For this year’s Digital History in Sweden Conference we invite paper, panel and roundtable submissions on any aspect of digital history. We especially encourage presentations related to the conference theme abundance in a digital age. Submissions presenting project ideas or sketching emerging work are welcome. Presentations will be circa 10–20 minutes long, in English or in a Scandinavian language. We plan for two full days of on-site conference at Lund University with a limited capacity for remote presentations. There is no conference fee.
Confirmed keynote speaker is Professor Ian Milligan, University of Waterloo, and author of History in the Age of Abundance? How the Web Is Transforming Historical Research (2019).
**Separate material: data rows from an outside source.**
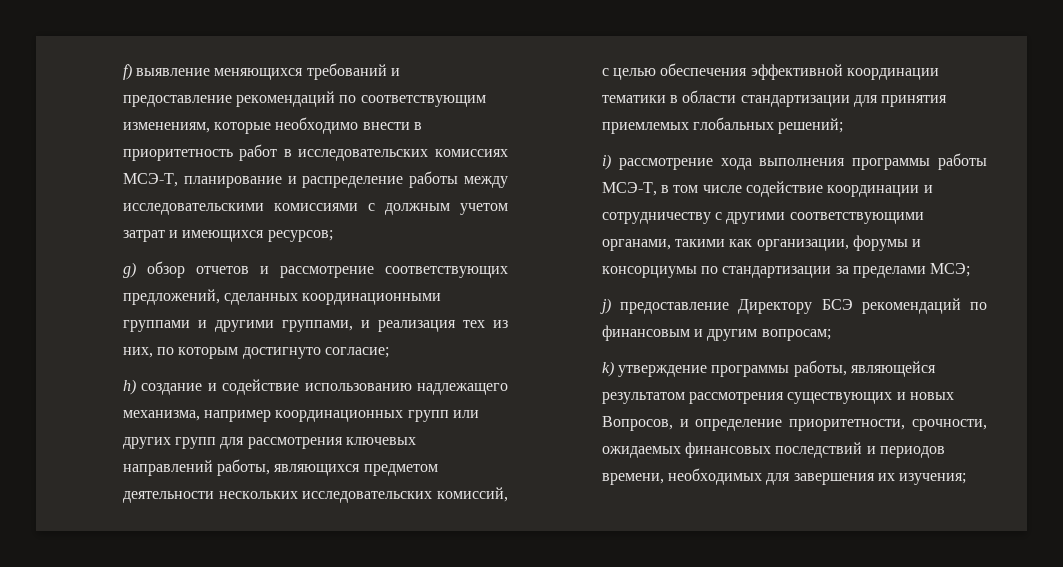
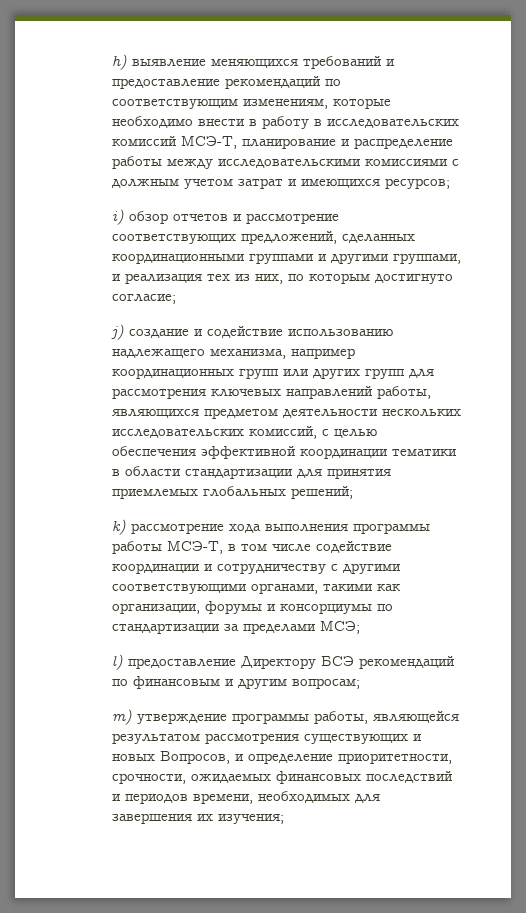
- f) выявление меняющихся требований и предоставление рекомендаций по соответствующим изменениям, которые необходимо внести в приоритетность работ в исследовательских комиссиях МСЭ-Т, планирование и распределение работы между исследовательскими комиссиями с должным учетом затрат и имеющихся ресурсов;
+ h) выявление меняющихся требований и предоставление рекомендаций по соответствующим изменениям, которые необходимо внести в работу в исследовательских комиссий МСЭ-Т, планирование и распределение работы между исследовательскими комиссиями с должным учетом затрат и имеющихся ресурсов;
- g) обзор отчетов и рассмотрение соответствующих предложений, сделанных координационными группами и другими группами, и реализация тех из них, по которым достигнуто согласие;
+ i) обзор отчетов и рассмотрение соответствующих предложений, сделанных координационными группами и другими группами, и реализация тех из них, по которым достигнуто согласие;
- h) создание и содействие использованию надлежащего механизма, например координационных групп или других групп для рассмотрения ключевых направлений работы, являющихся предметом деятельности нескольких исследовательских комиссий, с целью обеспечения эффективной координации тематики в области стандартизации для принятия приемлемых глобальных решений;
+ j) создание и содействие использованию надлежащего механизма, например координационных групп или других групп для рассмотрения ключевых направлений работы, являющихся предметом деятельности нескольких исследовательских комиссий, с целью обеспечения эффективной координации тематики в области стандартизации для принятия приемлемых глобальных решений;
- i) рассмотрение хода выполнения программы работы МСЭ-Т, в том числе содействие координации и сотрудничеству с другими соответствующими органами, такими как организации, форумы и консорциумы по стандартизации за пределами МСЭ;
+ k) рассмотрение хода выполнения программы работы МСЭ-Т, в том числе содействие координации и сотрудничеству с другими соответствующими органами, такими как организации, форумы и консорциумы по стандартизации за пределами МСЭ;
- j) предоставление Директору БСЭ рекомендаций по финансовым и другим вопросам;
+ l) предоставление Директору БСЭ рекомендаций по финансовым и другим вопросам;
- k) утверждение программы работы, являющейся результатом рассмотрения существующих и новых Вопросов, и определение приоритетности, срочности, ожидаемых финансовых последствий и периодов времени, необходимых для завершения их изучения;
+ m) утверждение программы работы, являющейся результатом рассмотрения существующих и новых Вопросов, и определение приоритетности, срочности, ожидаемых финансовых последствий и периодов времени, необходимых для завершения их изучения;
Submissions must contain: an abstract of 200–300 words, paper/panel title, names, affiliations, and e-mail addresses of all participants. Panel proposals must include the titles of all presentations. Indicate if you wish to present in person or remotely. E-mail abstracts to Kajsa Weber at email@example.com no later than 1 September.
If you wish to attend without presenting, please contact Sune Bechmann Pedersen, firstname.lastname@example.org
The conference is organized by the DigitalHistory@Lund research platform, a collaboration between Media History at the Department of Communication and Media, Lund Center for the History of Knowledge, and Lund University Humanities Lab.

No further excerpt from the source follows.